Zonal mean distribution of cosmogenic isotope (⁷Be, ¹⁰Be, ¹⁴C, and ³⁶Cl) production in stratosphere and troposphere
Golubenko, K.; Rozanov, E.; Kovaltsov, G.; Usoskin, I. (2022-08-05)
Golubenko, K., Rozanov, E., Kovaltsov, G., & Usoskin, I. (2022). Zonal mean distribution of cosmogenic isotope (7Be, 10Be, 14C, and 36Cl) production in stratosphere and troposphere. Journal of Geophysical Research: Atmospheres, 127, e2022JD036726. https://doi.org/10.1029/2022JD036726
© 2022. The Authors. This is an open access article under the terms of the Creative Commons Attribution-NonCommercial-NoDerivs License, which permits use and distribution in any medium, provided the original work is properly cited, the use is non-commercial and no modifications or adaptations are made.

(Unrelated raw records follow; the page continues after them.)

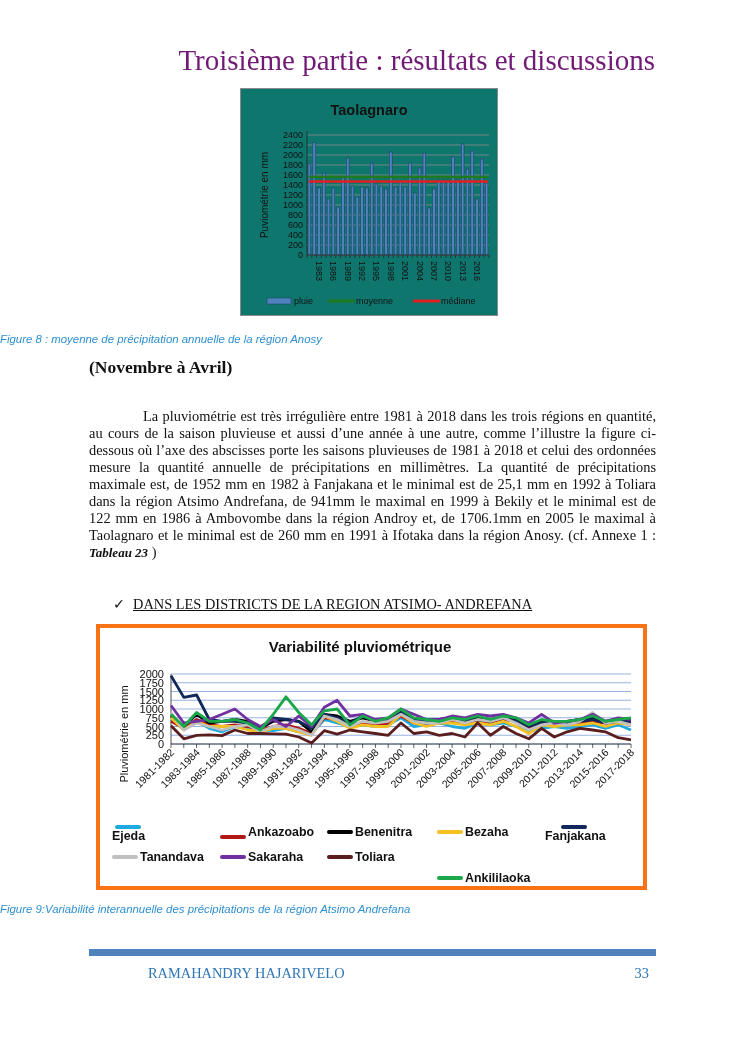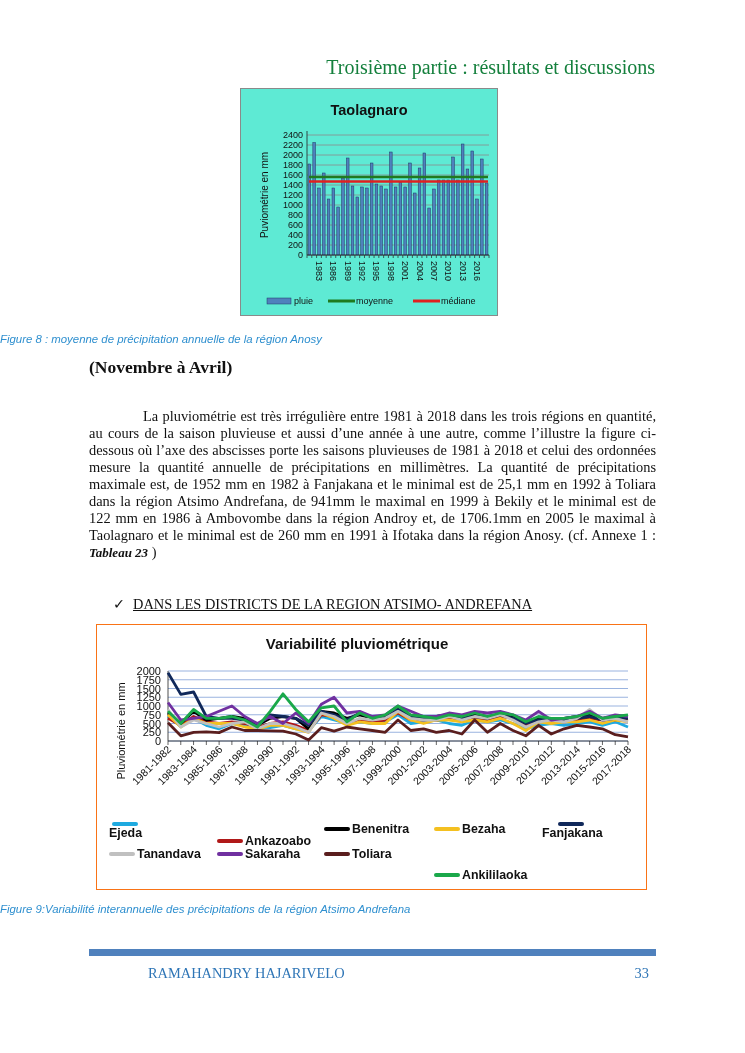--- a/index.html
+++ b/index.html
@@ -4,7 +4,7 @@
 <style>
   html, body { margin: 0; padding: 0; background: #ffffff; }
   body { width: 745px; height: 1053px; position: relative; overflow: hidden; font-family: "Liberation Serif", serif; color: #111; }
-  .header-title { position: absolute; left: 0; right: 90px; top: 56px; text-align: right; font-size: 20px; color: #15803d; font-family: "Liberation Serif", serif; }
+  .header-title { position: absolute; left: 0; right: 90px; top: 44px; text-align: right; font-size: 29px; color: #701a75; font-family: "Liberation Serif", serif; }
   .fig1 { position: absolute; left: 240px; top: 88px; width: 258px; height: 228px; border: 1px solid #8a8a8a; box-sizing: border-box; background: #5eead4; }
   .fig1 svg, .fig2 svg { display: block; }
   .caption { position: absolute; left: 0; width: 745px; font-family: "Liberation Sans", sans-serif; font-style: italic; font-size: 11.4px; color: #2e8fcf; }

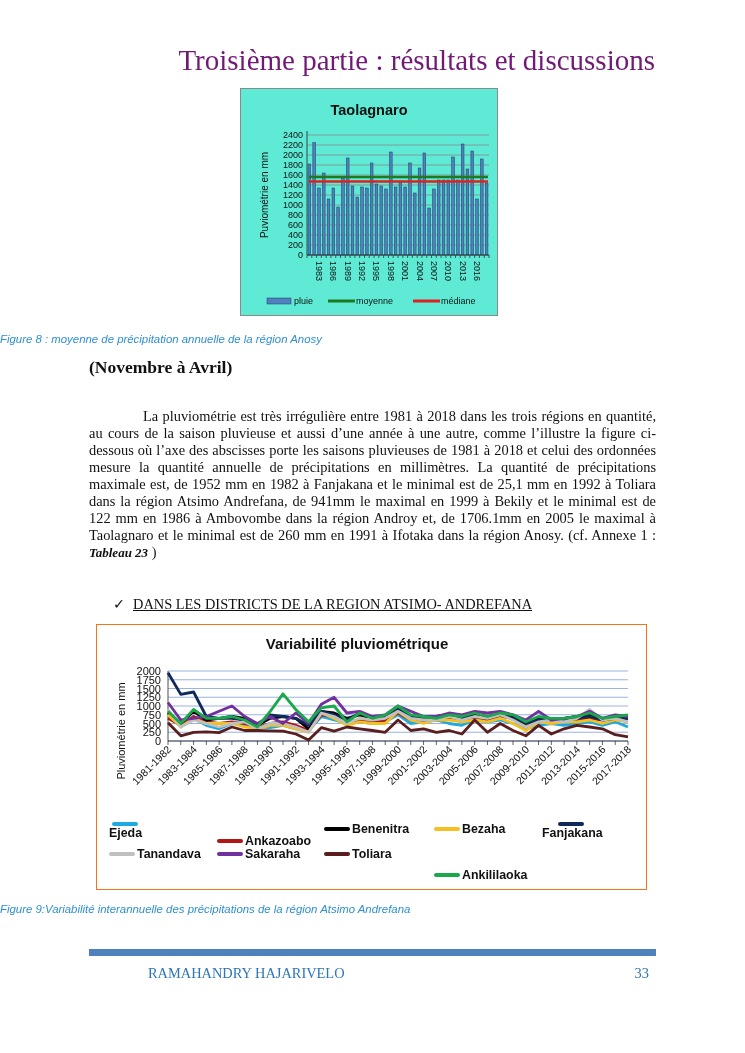--- a/index.html
+++ b/index.html
@@ -5,7 +5,7 @@
   html, body { margin: 0; padding: 0; background: #ffffff; }
   body { width: 745px; height: 1053px; position: relative; overflow: hidden; font-family: "Liberation Serif", serif; color: #111; }
   .header-title { position: absolute; left: 0; right: 90px; top: 44px; text-align: right; font-size: 29px; color: #701a75; font-family: "Liberation Serif", serif; }
-  .fig1 { position: absolute; left: 240px; top: 88px; width: 258px; height: 228px; border: 1px solid #8a8a8a; box-sizing: border-box; background: #5eead4; }
+  .fig1 { position: absolute; left: 240px; top: 88px; width: 258px; height: 228px; border: 1px solid #8a8a8a; box-sizing: border-box; background: #0f766e; }
   .fig1 svg, .fig2 svg { display: block; }
   .caption { position: absolute; left: 0; width: 745px; font-family: "Liberation Sans", sans-serif; font-style: italic; font-size: 11.4px; color: #2e8fcf; }
   .h2 { position: absolute; left: 89px; width: 567px; top: 356px; font-weight: bold; font-size: 17.5px; line-height: 23px; text-align: justify; text-align-last: left; }

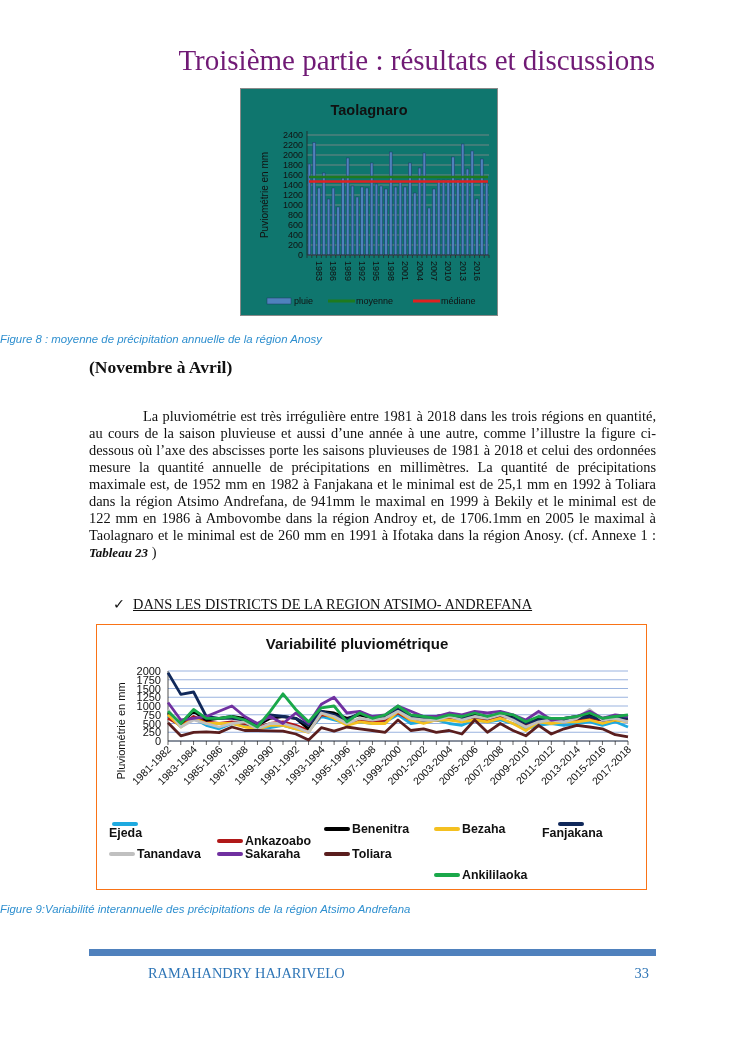--- a/index.html
+++ b/index.html
@@ -16,7 +16,7 @@
   .check { position: absolute; left: 113px; top: 596px; font-size: 14.4px; }
   .check .mark { display: inline-block; width: 20px; }
   .check .txt { text-decoration: underline; }
-  .fig2 { position: absolute; left: 96px; top: 624px; width: 551px; height: 266px; border: 1px solid #f97316; box-sizing: border-box; background: #fff; }
+  .fig2 { position: absolute; left: 96px; top: 624px; width: 551px; height: 266px; border: 4px solid #f97316; box-sizing: border-box; background: #fff; }
   .legend { position: absolute; left: 12px; top: 197px; width: 530px; font-family: "Liberation Sans", sans-serif; font-weight: bold; font-size: 12.4px; }
   .leg-item { position: absolute; display: flex; align-items: center; }
   .leg-swatch { width: 26px; height: 4px; border-radius: 2px; margin-right: 2px; }

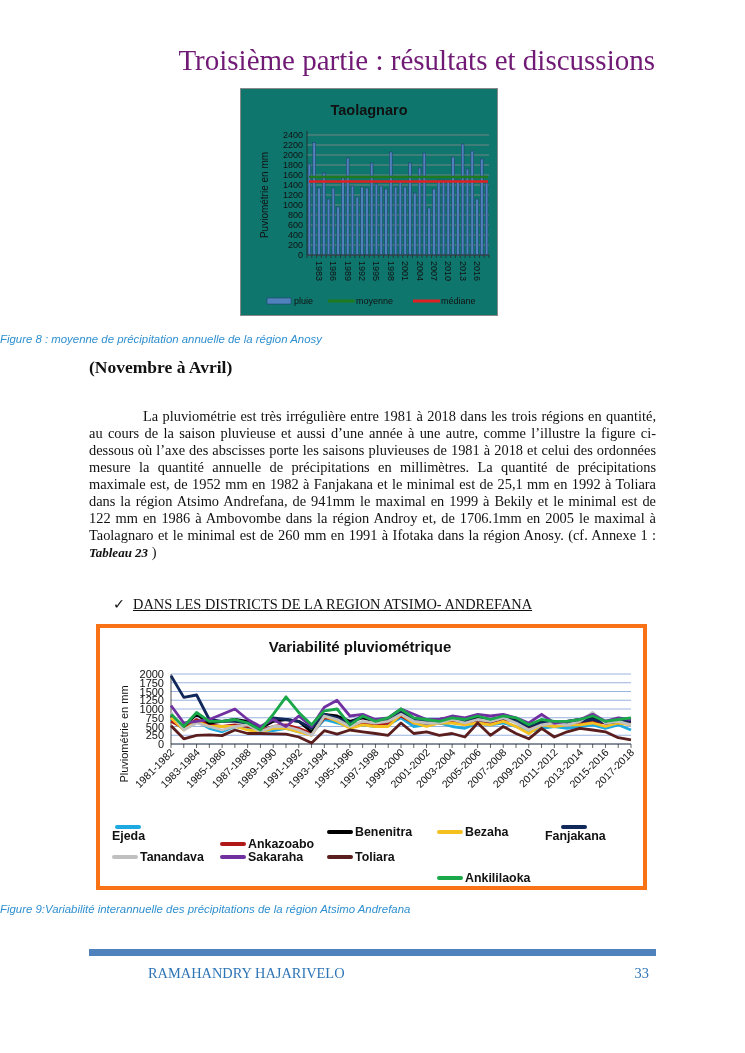--- a/index.html
+++ b/index.html
@@ -270,7 +270,7 @@
           <span class="leg-swatch" style="background: rgb(30, 170, 224);"></span>
           <span>Ejeda</span>
         </div>
-        <div class="leg-item" style="left: 108px; top: 12px;">
+        <div class="leg-item" style="left: 108px; top: 0px; align-items: flex-end;">
           <span class="leg-swatch" style="background: rgb(176, 24, 24);"></span>
           <span>Ankazoabo</span>
         </div>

https://creativecommons.org/licenses/by-nc-nd/4.0/
https://urn.fi/URN:NBN:fi-fe2022101261659
Tiivistelmä
Abstract
Cosmogenic isotopes are produced by cosmic rays mostly in the middle-low atmosphere and then take part in the complicated processes of atmospheric transport and deposition that are different for the stratosphere and troposphere. Cosmogenic isotopes are continuously produced by galactic cosmic rays (GCRs) with a hard energy spectrum and sporadically by solar energetic particles (SEPs) with much softer energy spectra. The partition of the isotope production between the stratosphere and troposphere in different latitudinal zones depends on the spectrum of cosmic rays, geomagnetic shielding, and the tropopause shape. The exact zonal distribution of the isotope production is not accurately known and needs to be precisely modeled as well as the isotopes’ transport and deposition in climatic reconstruction. Here, we present the results of the computations of 14C, 36Cl, 10Be, and 7Be cosmogenic isotope production in the Earth’s atmosphere using the CRAC model. We provide zonal mean production rates separately for the stratosphere and troposphere in three latitudinal zones: tropical (0°–30°), midlatitude (30°–60°), and polar (60°–90°). The computations were performed for four scenarios: (a) production by GCR during a solar-cycle minimum; (b) production by GCR during a solar-cycle maximum; (c) SEP event with the hardest known spectrum (GLE#5); and (d) the strongest known soft-spectrum SEP event (GLE#24). The results confirm that, while all the latitudinal zones are relatively important for the isotopes produced by GCR, isotope production by SEPs in the tropical zone is small and can be neglected. The results are coupled to the SOCOL-AER2-BE chemistry-climate model and can be used for a simplified parametric modeling of the isotopes’ atmospheric transport, for the conditions typical for the Holocene.